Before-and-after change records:

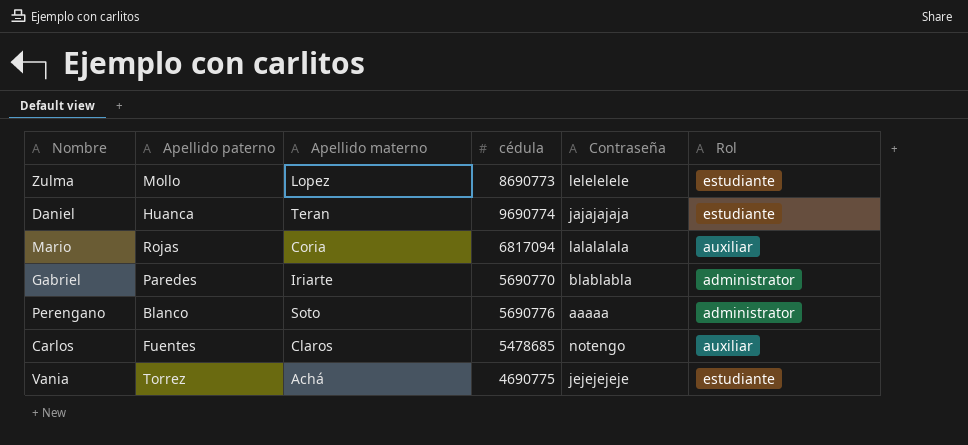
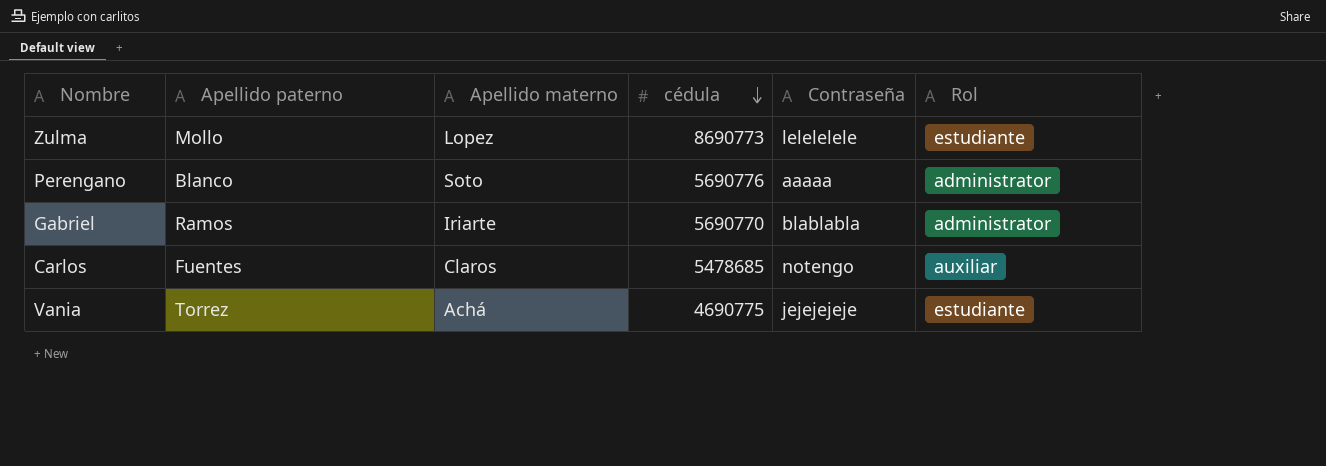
row order: none -> cédula descending
row Daniel: Huanca | Teran | 9690774 | jajajajaja | estudiante -> none
row Mario: Rojas | Coria | 6817094 | lalalalala | auxiliar -> none
Gabriel | Apellido paterno: Paredes -> Ramos

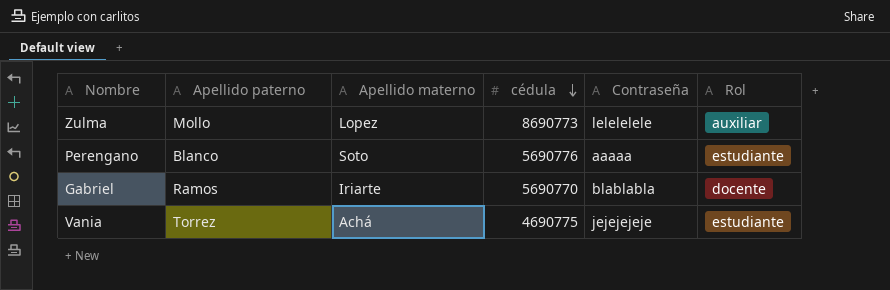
row Carlos: Fuentes | Claros | 5478685 | notengo | auxiliar -> none
Zulma | Rol: estudiante -> auxiliar
Perengano | Rol: administrator -> estudiante
Gabriel | Rol: administrator -> docente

Directions for this task:
Search the data above for the word "none". Copy each line it is in.

Solution to this exercise:
row order: none -> cédula descending
row Daniel: Huanca | Teran | 9690774 | jajajajaja | estudiante -> none
row Mario: Rojas | Coria | 6817094 | lalalalala | auxiliar -> none
row Carlos: Fuentes | Claros | 5478685 | notengo | auxiliar -> none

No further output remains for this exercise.